また、後継者創出のために、村は湯川村新規就農支援協議会を設置し、就農希望者をサポートする体制を構築しました。協議会は研修受入れ先農家の紹介から、農地の紹介・あっせん・住宅の提供など、就農希望者の不安を可能な限り払しょくする支援を行います。さらにその前段として、村を知り、村での生活を確立することと、地域資源の理解と情報発信を担う人材として農業研修希望者を募集しています。
農業研修希望者として最長3年活動する中で、村内の農業法人、農家で研修し、農業技術を身に着けたのちに、新規就農者として国、県、村の支援(就農後最長5年)を活用し、農業者として自立してもらうロードマップを用意しました。「地方で、その土地に溶け込んで農業をしたいという方に、湯川村を選んでいただけるように」。湯川村は走り出しています。
農業研修希望者第1号が誕生
湯川村農業研修希望者に2017年4月、25歳の若者が着任しました。染谷俊(そめや しゅん)さんは茨城県坂東市出身。実母の出身地が湯川村に近いこともあり、幼いころから会津地方に住むことに憧れていたと言います。「会津の田園風景の中で生活したい」という思いを抱きながら、進学した大学では微生物を専攻。土づくりへの関心を深めました。実家は父が経営する土木建設業。3人兄弟の次男は「農業に就きたくても、その術がなかった」。〝会津地方に住むこと″と〝農業に就くこと″を心に秘めた若者は、湯川村が農業研修希望者を募集していることを知り、「これだ!」と思い、迷うことなく応募。隊員となって〝会津地方に住む″という1つ目の願いを叶えました。
大学時代に都心で暮らした経験のある染谷さんは「様々な人が『ここには何もない』と言いますが、私には〝何でもありました″」と目を輝かせます。四季折々の表情を見せる自然、情の厚い人間関係。土地と人との結びつき。自然の恵み。回り道をしないで届く野菜の鮮度。そのどれもが「湯川村の魅力」だと言います。村の特産品「アスパラガス」の歯ざわり、サツマイモの糖度、ナスの「肉のようなジューシな歯ごたえ」を味わい、染谷さんは村で「とても贅沢な日常」を過ごしています。
「アパートを借りようとしても割と高額で、知人がいるわけでもない土地での生活を始められたのは、村のサポート体制のおかげ」という染谷さんは、村が用意した農業体験・民泊施設で生活しています。
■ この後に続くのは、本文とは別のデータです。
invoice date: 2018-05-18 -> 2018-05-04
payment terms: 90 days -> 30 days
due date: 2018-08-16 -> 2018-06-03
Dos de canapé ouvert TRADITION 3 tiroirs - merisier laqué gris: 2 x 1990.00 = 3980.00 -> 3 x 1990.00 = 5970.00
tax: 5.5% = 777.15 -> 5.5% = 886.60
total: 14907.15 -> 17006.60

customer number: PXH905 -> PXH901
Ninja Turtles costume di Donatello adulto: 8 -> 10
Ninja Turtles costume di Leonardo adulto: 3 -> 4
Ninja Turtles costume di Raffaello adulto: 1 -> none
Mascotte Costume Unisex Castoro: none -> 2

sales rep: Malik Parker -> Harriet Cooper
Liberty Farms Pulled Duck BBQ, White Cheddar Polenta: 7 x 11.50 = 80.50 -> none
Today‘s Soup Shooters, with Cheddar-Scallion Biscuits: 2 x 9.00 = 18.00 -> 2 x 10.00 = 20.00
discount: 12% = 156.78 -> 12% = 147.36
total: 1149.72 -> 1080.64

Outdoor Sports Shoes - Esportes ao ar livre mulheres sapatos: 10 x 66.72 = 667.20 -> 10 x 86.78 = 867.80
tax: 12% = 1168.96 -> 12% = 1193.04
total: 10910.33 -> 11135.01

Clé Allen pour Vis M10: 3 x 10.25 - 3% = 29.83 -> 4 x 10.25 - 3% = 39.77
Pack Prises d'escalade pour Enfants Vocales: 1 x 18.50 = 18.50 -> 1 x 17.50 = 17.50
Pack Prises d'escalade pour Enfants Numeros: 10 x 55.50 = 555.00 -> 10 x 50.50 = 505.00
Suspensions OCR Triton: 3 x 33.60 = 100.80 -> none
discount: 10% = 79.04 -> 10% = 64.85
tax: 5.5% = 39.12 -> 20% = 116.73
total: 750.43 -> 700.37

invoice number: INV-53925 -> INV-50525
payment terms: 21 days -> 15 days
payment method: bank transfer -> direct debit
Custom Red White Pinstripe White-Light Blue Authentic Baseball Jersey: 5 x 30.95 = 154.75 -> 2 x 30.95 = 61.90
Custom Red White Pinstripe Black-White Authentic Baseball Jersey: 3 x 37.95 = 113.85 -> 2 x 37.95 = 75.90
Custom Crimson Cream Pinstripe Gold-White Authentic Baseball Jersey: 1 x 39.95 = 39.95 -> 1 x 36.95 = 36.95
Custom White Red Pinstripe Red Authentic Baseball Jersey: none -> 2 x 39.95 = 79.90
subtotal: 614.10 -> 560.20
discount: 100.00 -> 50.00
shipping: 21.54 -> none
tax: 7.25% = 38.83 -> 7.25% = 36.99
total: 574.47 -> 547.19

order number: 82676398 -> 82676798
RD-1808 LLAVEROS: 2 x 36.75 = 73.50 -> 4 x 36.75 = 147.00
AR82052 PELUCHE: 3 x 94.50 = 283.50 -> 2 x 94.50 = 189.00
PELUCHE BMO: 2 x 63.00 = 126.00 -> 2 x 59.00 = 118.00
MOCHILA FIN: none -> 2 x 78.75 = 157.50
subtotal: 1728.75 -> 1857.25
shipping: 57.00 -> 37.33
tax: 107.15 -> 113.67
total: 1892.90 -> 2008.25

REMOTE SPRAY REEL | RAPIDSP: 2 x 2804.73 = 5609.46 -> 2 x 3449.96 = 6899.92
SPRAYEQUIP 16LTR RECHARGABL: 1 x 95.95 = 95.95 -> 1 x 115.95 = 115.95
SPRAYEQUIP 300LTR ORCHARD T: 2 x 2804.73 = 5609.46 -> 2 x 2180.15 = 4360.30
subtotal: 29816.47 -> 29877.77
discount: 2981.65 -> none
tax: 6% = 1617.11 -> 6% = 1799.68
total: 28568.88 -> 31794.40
農業研修希望者として、福島大学・岩崎由美子ゼミの学生が企画した、村内・堂畑地区の農産品を、道の駅や福大祭で販売する「堂畑マルシェ」の運営経験をヒントに、新たなマルシェの企画・運営や、米以外の農産物の生産・販売拡大のためのPR方法を立案しています。
その一方で、自立就農を目指して、研修先農家で実践的な農業を学ぶ日々を送っています。「渡部園芸の渡部貞雄さんは、農業専門誌で何度も見たあこがれの存在。その渡部さんに土づくりについて直接指導していただけるとは夢にも思いませんでした」。
農業研修希望者として最長3年、その後、新規就農者として最長5年という支援を受けながら、自立を目指す染谷さん。1年目の現在は、借りた土地で大玉トマト、キュウリ、オクラ、ナスなど、少量多品目生産に取り組んでいます。「〝土づくり″というテーマを追求して、自分らしい作物を生産したい。いつか村を代表するような野菜をつくりたい」。2つ目の願いを叶えるために。染谷さんの湯川村物語は始まったばかりです。